[Dataset records]
########

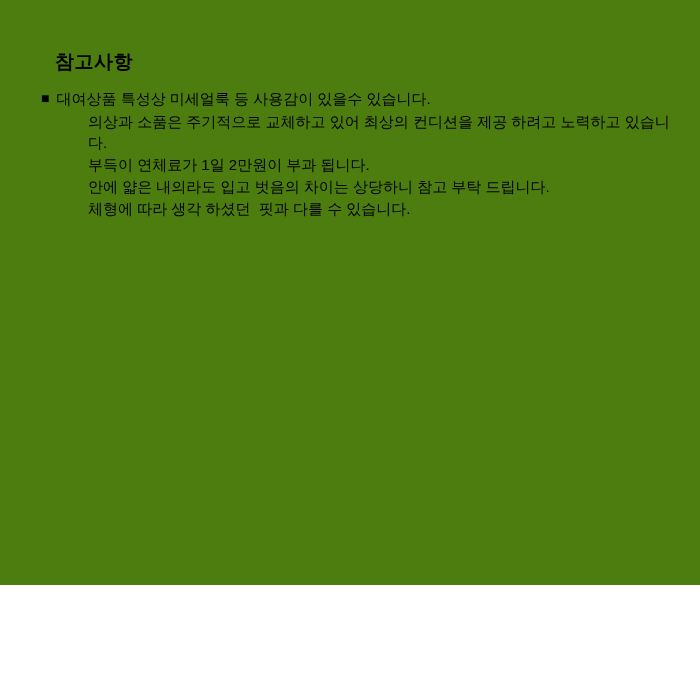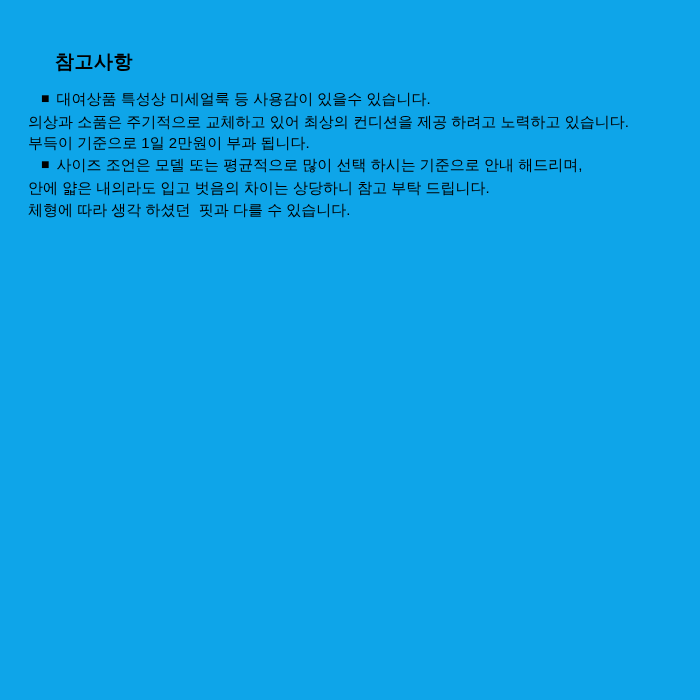--- a/index.html
+++ b/index.html
@@ -17,8 +17,8 @@
   .page {
     position: relative;
     width: 700px;
-    height: 700px;
-    background: #0ea5e9;
+    height: 585px;
+    background: #4d7c0f;
   }
   .title {
     position: absolute;

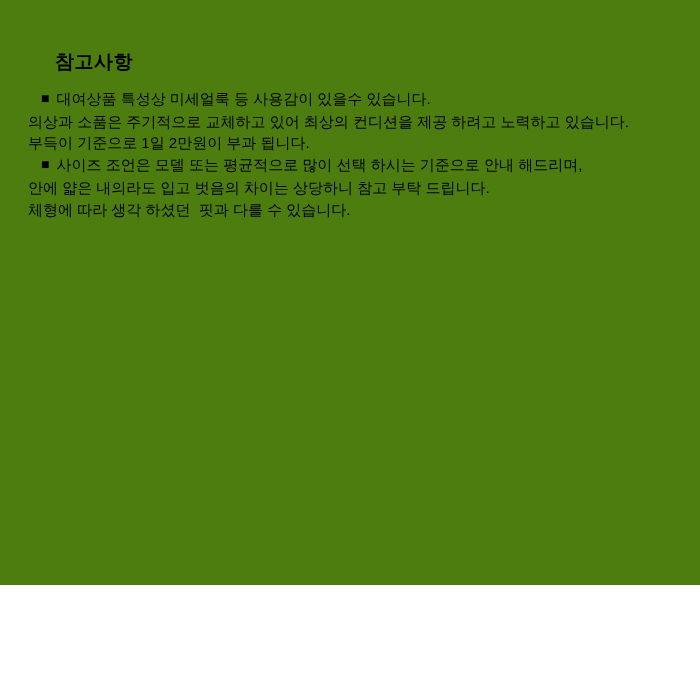--- a/index.html
+++ b/index.html
@@ -46,7 +46,7 @@
     padding-left: 41px;
   }
   .line.cont {
-    padding-left: 28px;
+    padding-left: 88px;
   }
   .sq {
     display: inline-block;

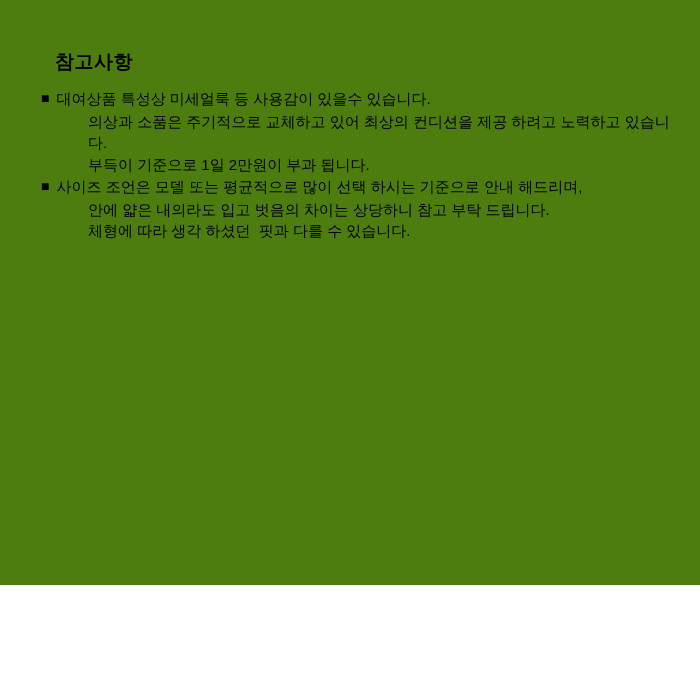--- a/index.html
+++ b/index.html
@@ -69,7 +69,7 @@
     <div class="line cont"><span>의상과 소품은 주기적으로 교체하고 있어 최상의 컨디션을 제공 하려고 노력하고 있습니다.</span></div>
 
 
-    <div class="line cont"><span>부득이 기준으로 1일 2만원이 부과 됩니다.</span></div>
+    <div class="line cont"><span>부득이 연체료가 1일 2만원이 부과 됩니다.</span></div>
 
     <div class="line bullet"><span class="sq">■</span><span>사이즈 조언은 모델 또는 평균적으로 많이 선택 하시는 기준으로 안내 해드리며,</span></div>
 

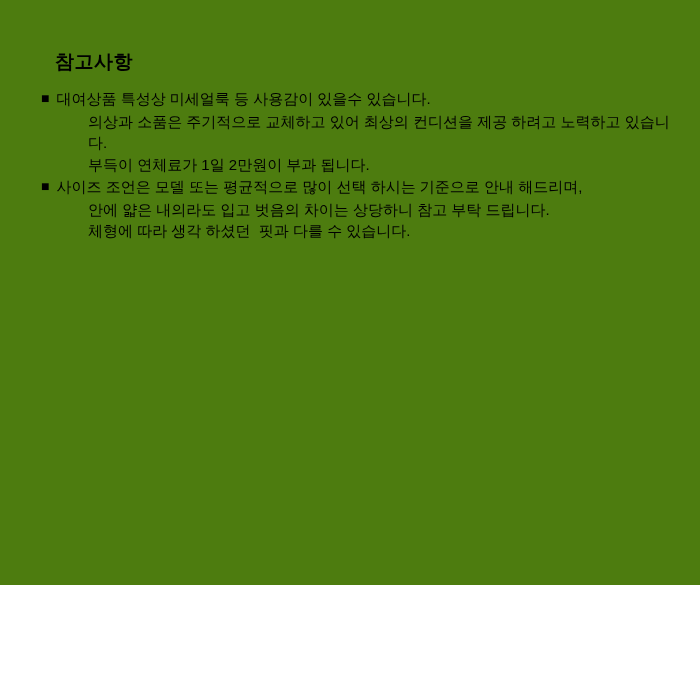--- a/index.html
+++ b/index.html
@@ -71,7 +71,6 @@
 
     <div class="line cont"><span>부득이 연체료가 1일 2만원이 부과 됩니다.</span></div>
 
-    <div class="line bullet"><span class="sq">■</span><span>사이즈 조언은 모델 또는 평균적으로 많이 선택 하시는 기준으로 안내 해드리며,</span></div>
 
     <div class="line cont"><span>안에 얇은 내의라도 입고 벗음의 차이는 상당하니 참고 부탁 드립니다.</span></div>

########

What you are asked to do:
Every line of the data that includes the word "기준으로" should be copied.

Answer box:
-    <div class="line cont"><span>부득이 기준으로 1일 2만원이 부과 됩니다.</span></div>
     <div class="line bullet"><span class="sq">■</span><span>사이즈 조언은 모델 또는 평균적으로 많이 선택 하시는 기준으로 안내 해드리며,</span></div>
-    <div class="line bullet"><span class="sq">■</span><span>사이즈 조언은 모델 또는 평균적으로 많이 선택 하시는 기준으로 안내 해드리며,</span></div>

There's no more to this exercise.